Please note if you are running this test on multiple variables (e.g. with the rhs option) it is recommended you employ one of the multiple testing adjustments available with the mtest option. There are three adjustment options, either 'bonferroni', 'holm' or 'sidak'.
This calculates the variance inflation factors (VIFs) for the independent variables in your model. The VIF is the ratio of variance in a model with multiple independent variables (MV), compared to a model with only one independent variable (OV) – MV/OV. It is used to test for multicollinearity, which is where two independent variables correlate to each other and can be used to reliably predict each other.
Multicollinearity is a problem in regression models because the model is looking at the relationship between one independent variable and the dependent variable, while keeping all other independent variables constant. If you have multicollinearity this means changes in one independent variable will likely cause changes in another, thereby violating the premise that all other independent variables are kept constant. This command allows you to identify if multicollinearity is present in your model.
This calculates effect sizes for a linear regression or an ANOVA. An effect size measures either the size of an association between variables, or the difference between groups of means. A bigger effect size means a stronger association or larger difference, and a smaller effect size means a weaker association or smaller difference. This test reports eta-squared estimates by default, which are equivalent to R-squared estimates.

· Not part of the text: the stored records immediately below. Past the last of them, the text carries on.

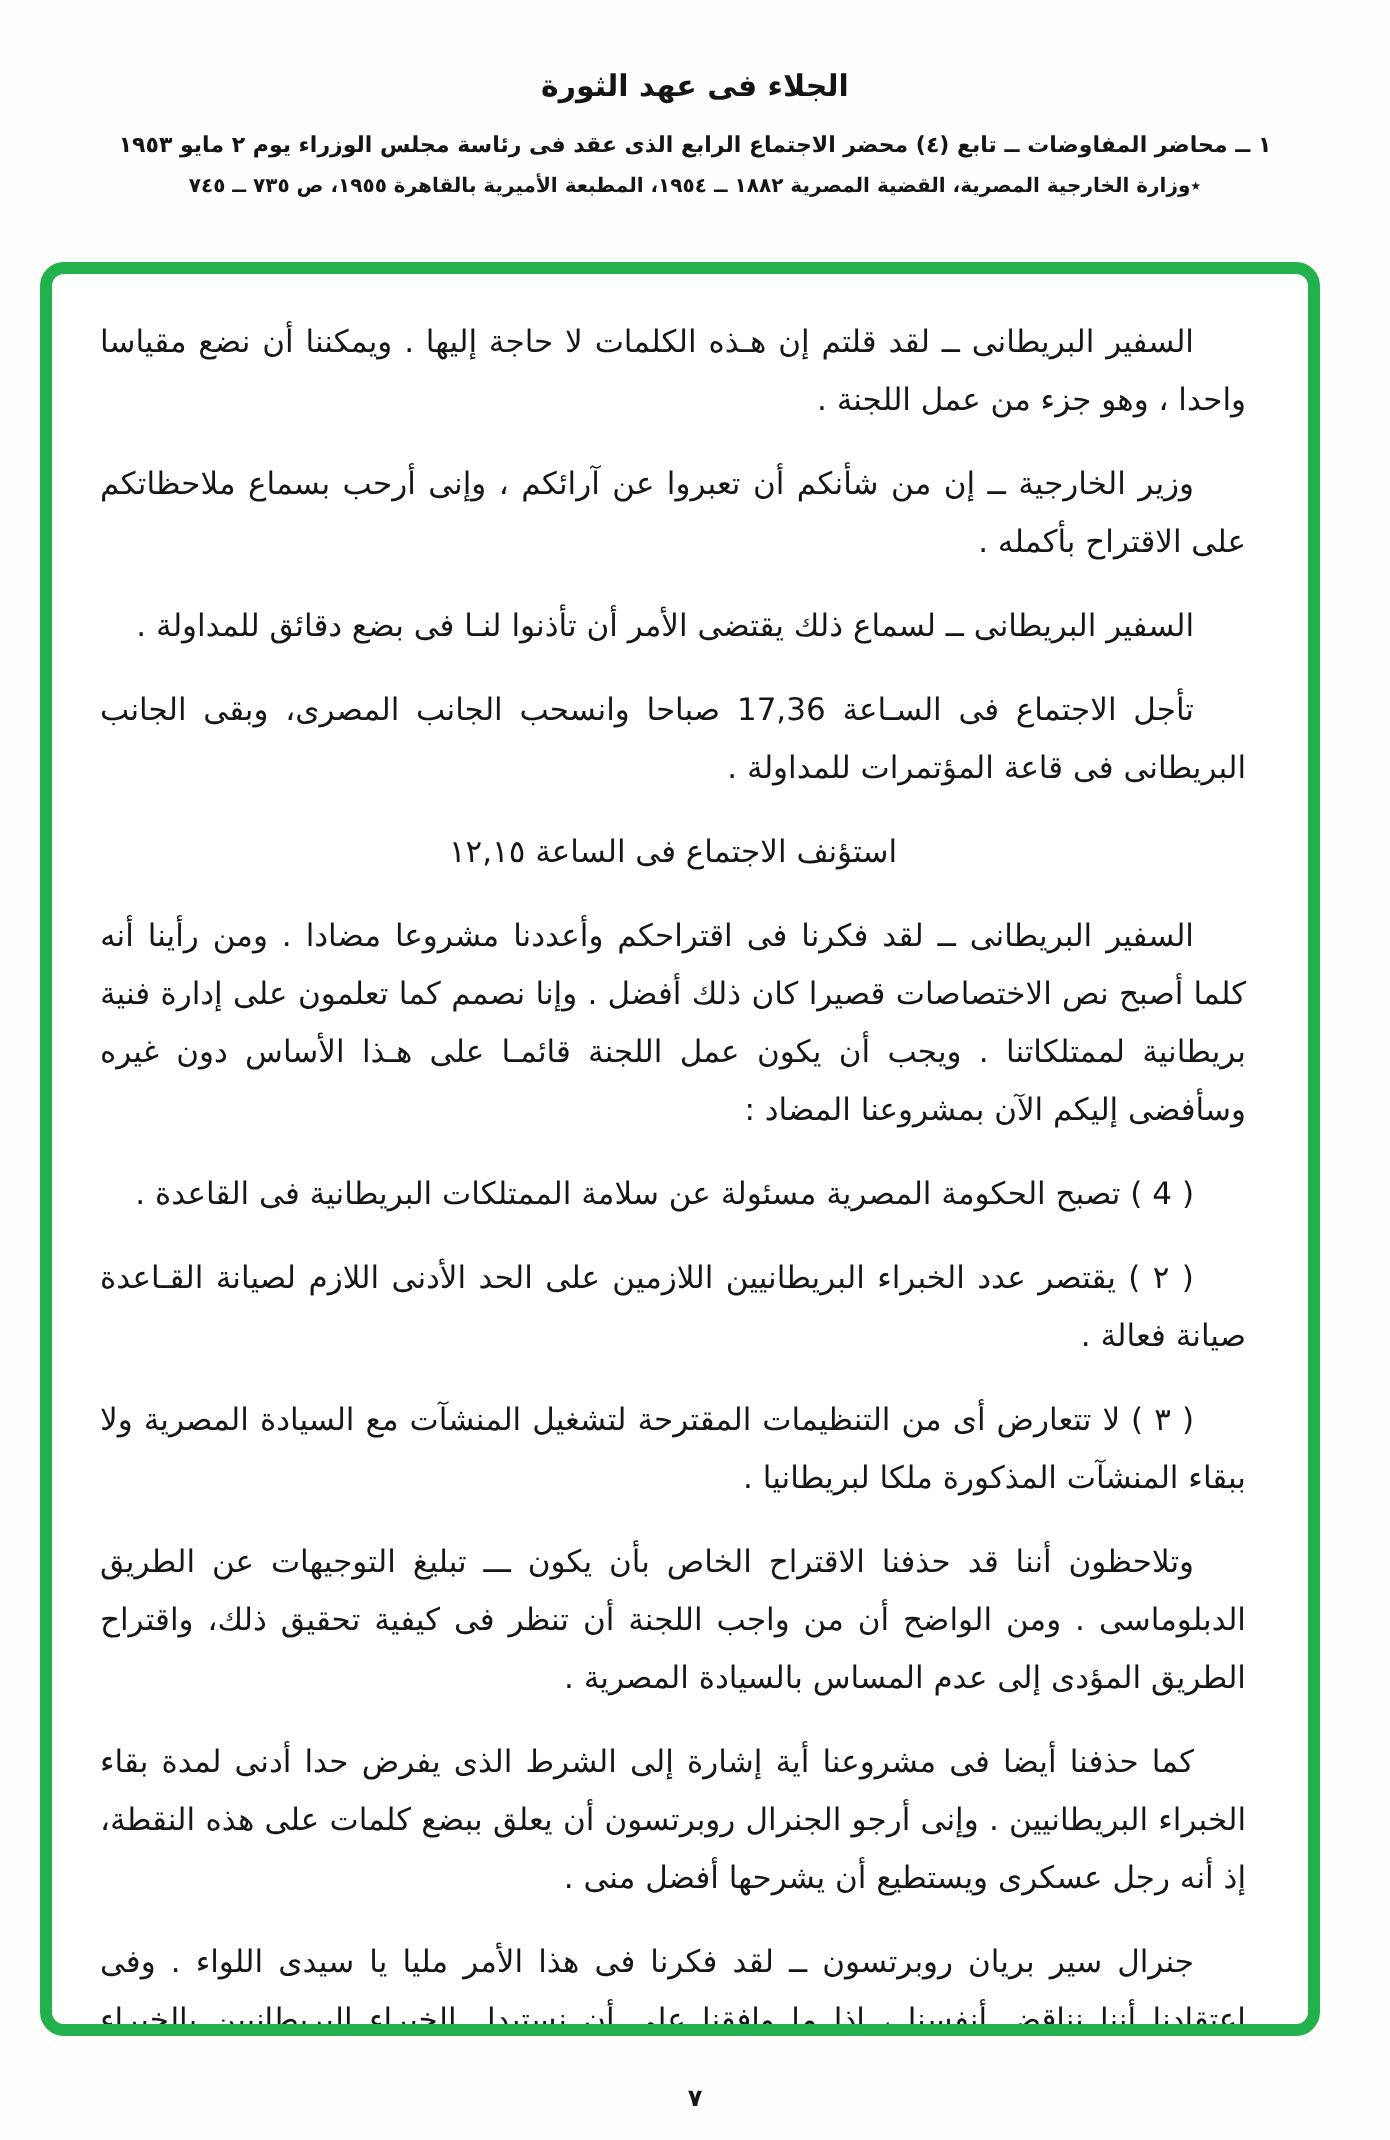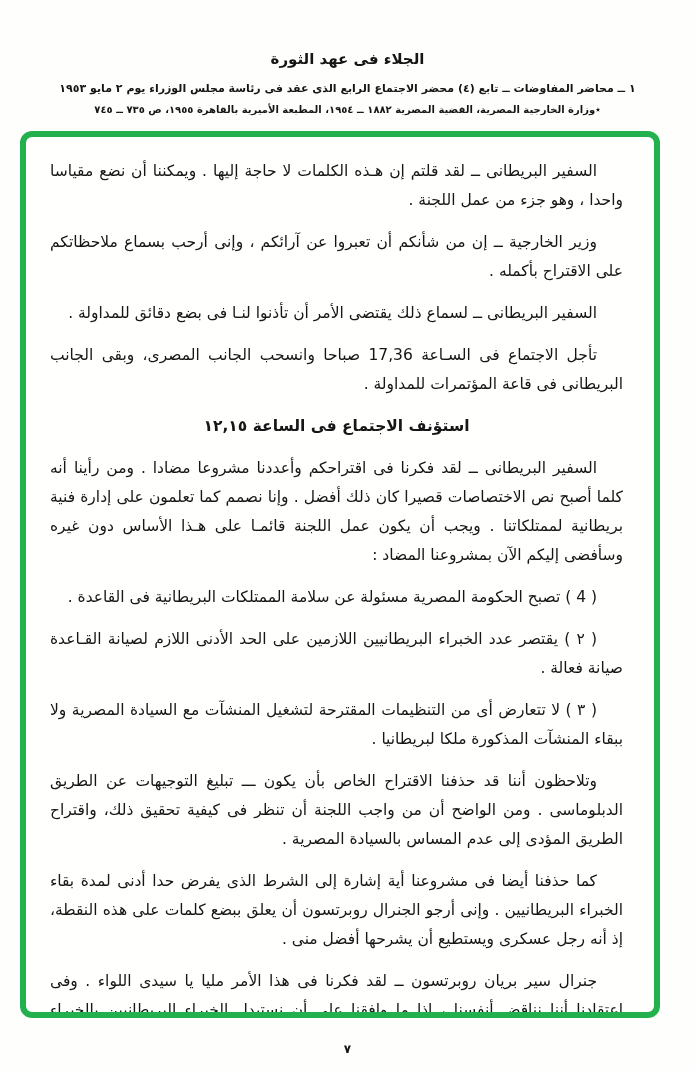--- a/index.html
+++ b/index.html
@@ -18,7 +18,7 @@
   }
   .header {
     position: absolute;
-    top: 50px;
+    top: 34px;
     left: 0;
     width: 100%;
     text-align: center;

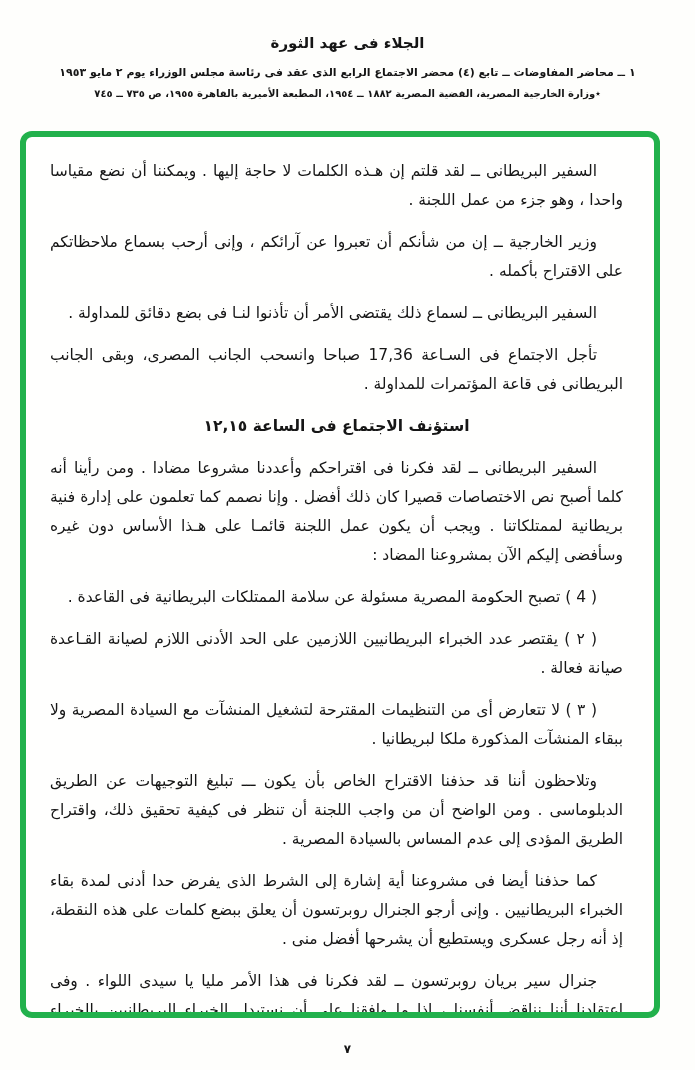--- a/index.html
+++ b/index.html
@@ -69,7 +69,6 @@
   .text-body p.para.center {
     text-align: center;
     text-indent: 0;
-    font-weight: bold;
   }
   .page-number {
     position: absolute;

This test can be important in helping you to identify whether your model gives meaningful results. A statistically significant linear regression model tells you there is an association between variables, but it does not tell you how strong that association is. If you have a very small effect size for your regression model, this tells you that although there is an association or correlation between variables, that correlation is very weak. A weak association usually means your model is not particularly useful even if it is significant.
It is also important to note that effect size is independent of sample size, something that is not true of significance tests. It is for this reason that some believe effect sizes to be a more useful measure of the validity of a model.

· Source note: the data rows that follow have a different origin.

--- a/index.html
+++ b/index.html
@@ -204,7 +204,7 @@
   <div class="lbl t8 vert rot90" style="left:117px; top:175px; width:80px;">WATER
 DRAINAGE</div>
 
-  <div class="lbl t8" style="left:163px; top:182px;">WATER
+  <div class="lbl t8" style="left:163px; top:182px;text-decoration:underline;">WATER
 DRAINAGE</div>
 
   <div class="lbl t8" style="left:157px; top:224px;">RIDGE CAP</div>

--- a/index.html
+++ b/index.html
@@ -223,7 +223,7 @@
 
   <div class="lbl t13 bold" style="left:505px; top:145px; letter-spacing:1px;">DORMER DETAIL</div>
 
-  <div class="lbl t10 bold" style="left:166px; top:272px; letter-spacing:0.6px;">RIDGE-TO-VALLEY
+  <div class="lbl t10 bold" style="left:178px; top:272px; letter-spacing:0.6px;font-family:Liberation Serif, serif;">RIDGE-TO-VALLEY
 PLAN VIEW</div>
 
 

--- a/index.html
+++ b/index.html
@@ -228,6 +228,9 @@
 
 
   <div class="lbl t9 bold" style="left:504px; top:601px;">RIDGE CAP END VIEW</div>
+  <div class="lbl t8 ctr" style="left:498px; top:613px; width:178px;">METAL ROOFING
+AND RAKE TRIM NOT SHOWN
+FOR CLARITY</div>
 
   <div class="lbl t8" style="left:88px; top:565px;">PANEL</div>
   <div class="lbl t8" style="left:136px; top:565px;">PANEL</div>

This test is only for regressions run on spatial data. It performs the Moran test for spatial correlation, also known as spatial autocorrelation, which is the amount of similarity between regression residuals linked to similar spatial locations. This test operates on the null hypothesis that observations are independent and identically distributed (i.i.d). Any p-value below 0.05 (or your chosen cut-off) indicates statistically significant spatial correlation in your regression residuals.
This command is used to make predictions and look at influence statistics. For example, you can make predictions of the dependent variable, or find the probabilities of a positive outcome. You can also use this command to calculate the residuals for further analysis.
These are just a few of Stata's many post-estimation commands. The type of regression you run will determine which post-estimations are the most useful to you. For a list of post-estimation commands for your regression you should check the post-estimation help file for that regression. To access, type help command postestimation. For example, if you are looking for logistic regression post-estimations, try typing help logistic postestimation in the command pane.